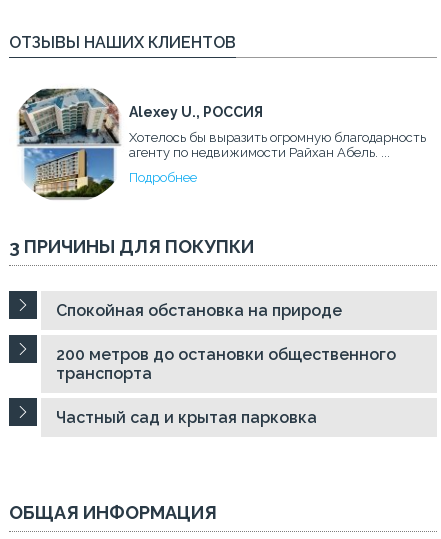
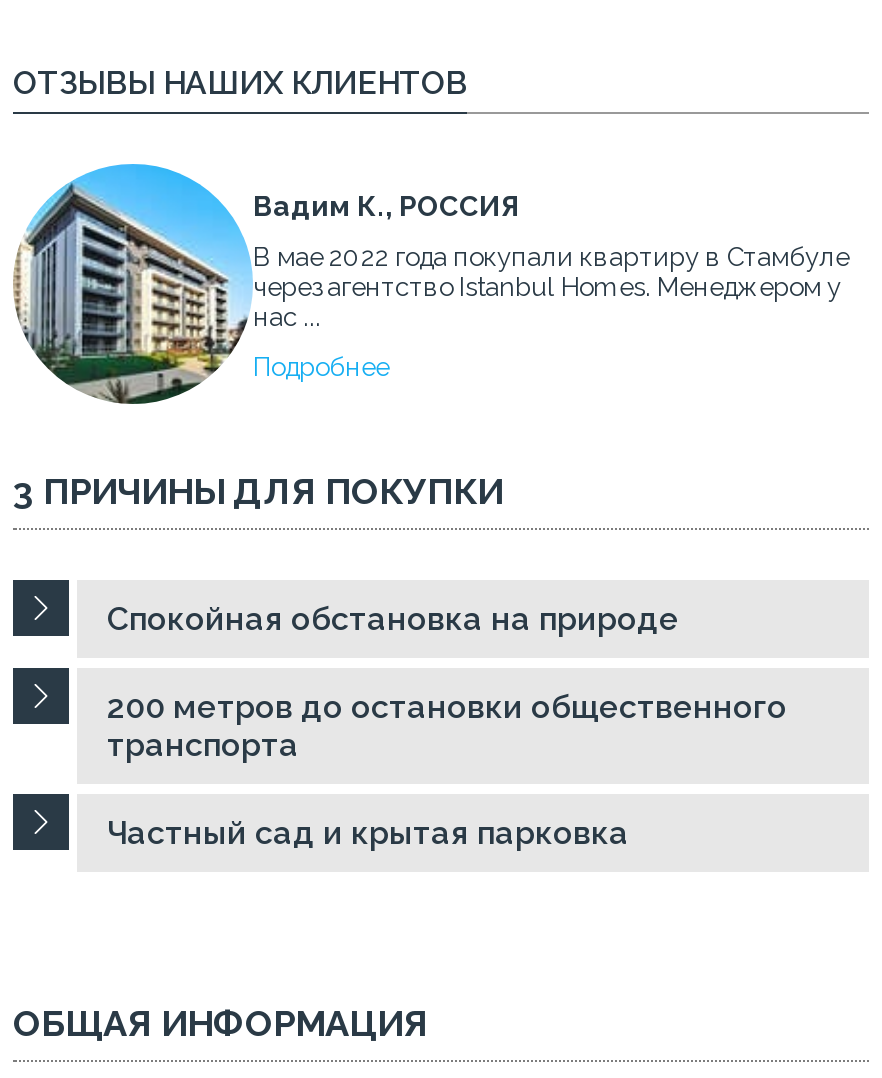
- [image]
- Alexey U., РОССИЯ
+ [image]
+ Вадим К., РОССИЯ

- Хотелось бы выразить огромную благодарность
- агенту по недвижимости Райхан Абель. ...
+ В мае 2022 года покупали квартиру в Стамбуле
+ через агентство Istanbul Homes. Менеджером у
+ нас ...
———
#### What this task involves
A word-for-word transcript of the entries above is needed, with pictures removed.

#### Answer to the problem
- [image]
- Alexey U., РОССИЯ
+ [image]
+ Вадим К., РОССИЯ

- Хотелось бы выразить огромную благодарность
- агенту по недвижимости Райхан Абель. ...
+ В мае 2022 года покупали квартиру в Стамбуле
+ через агентство Istanbul Homes. Менеджером у
+ нас ...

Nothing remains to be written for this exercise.